Mar 28, 2022 The Purple Wizard 1151

@doomguard I posted this when Wilyador was spoiled but not yet released, so Tom Bombadil is supposed to be Wilyador. It was mentioned on the notes for that specific deck.

Beorn was a later addition for me, but more than proved his worth in playtests. With Theoden's boost and the lack of willpower elsewhere in tactics you pretty much have to quest with your heroes. This can leave you with a significant action disadvantage early on, while you are still getting set up. In a quest where you start out with a bunch of enemies in play this can be a real issue. Beorn is here primarily to solve that. There's plenty of combat ability with the allies, once you get them out, but Beorn's capacity for 1st round defense is unrivaled. He's also a great safety valve to have in play later in the game, or when shadows trigger an extra attack. Boromir was probably the final hero who didn't make the cut, and I definitely see the value there, but Beorn just solved the action advantage issue better. (As for Boromir over Imrahil, that whole deck was built around Imrahil's ability, so that wouldn't work.)

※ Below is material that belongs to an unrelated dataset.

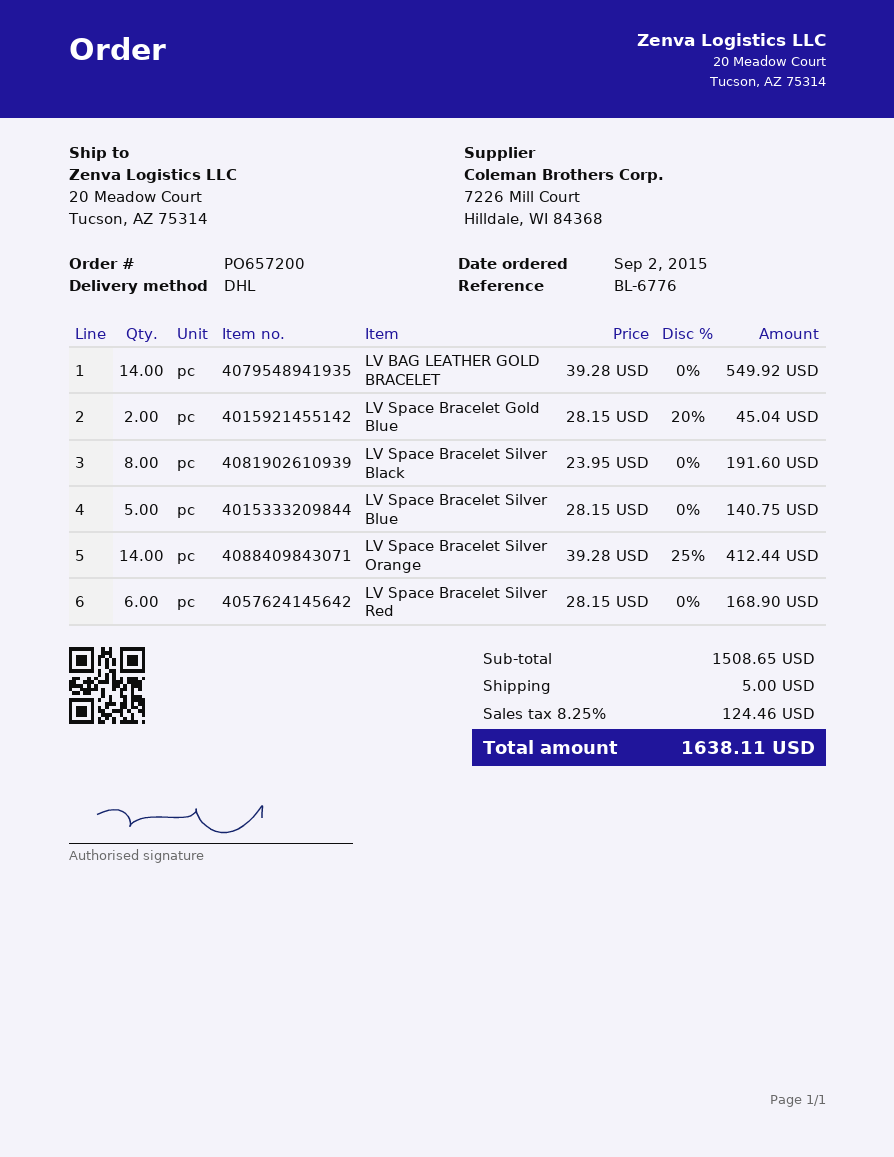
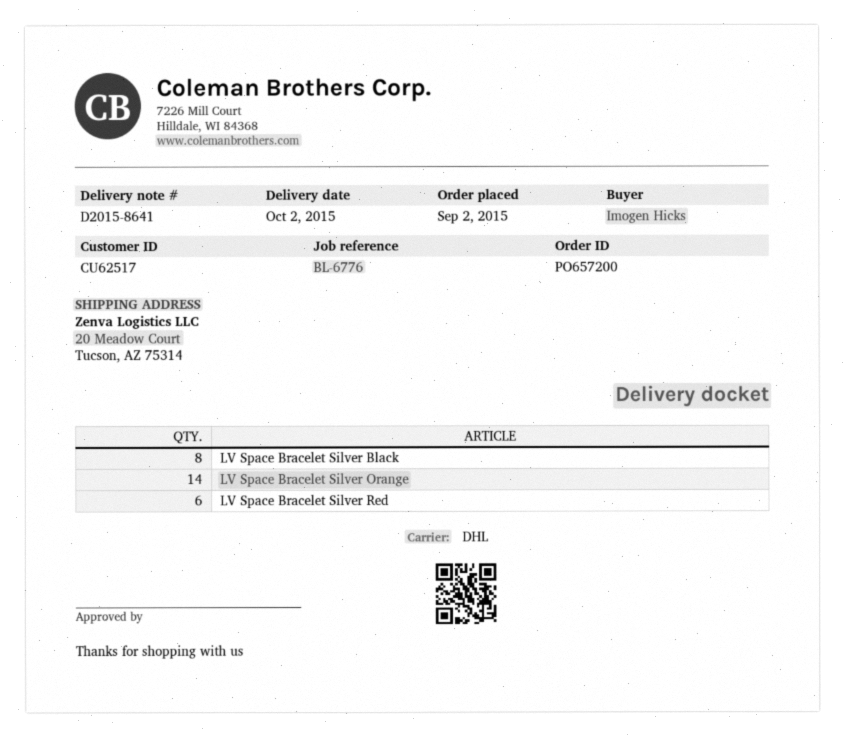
LV BAG LEATHER GOLD BRACELET: 14 -> none
LV Space Bracelet Gold Blue: 2 -> none
LV Space Bracelet Silver Blue: 5 -> none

I could see a third Book of Eldacar going in for Behind Strong Walls, Hour of Wrath, or a Gandalf, but the rest of the deck feels pretty solid to me. It's been a while since I played this fellowship but I mostly remember the book just feeling expensive.

Pippin was probably the 50th card of that deck, so if anything I could see cutting him and throwing whatever else you want more of in. It just felt weird to not have the best questing tactics ally in here somewhere, but he's generally an afterthought. If I were to re-make this now I'd probably just cut him, but he's in this deck because it had the space and engages the ugliest enemies.

Wait no longer is definitely useful but it's darn expensive for anyone not named Mablung. As it turns out, if this fellowship works as intended then questing really isn't the issue. So yes it could help, but at the opportunity cost of getting each of these decks to do what they're trying to be good at. Wait No Longer is a legitimate solution to a problem that we've solved a different way. That's the same answer for Feint, which is quite useful but a full-tactics fellowship probably doesn't need to rely on it for defense. That's part of the problem Beorn helped solve.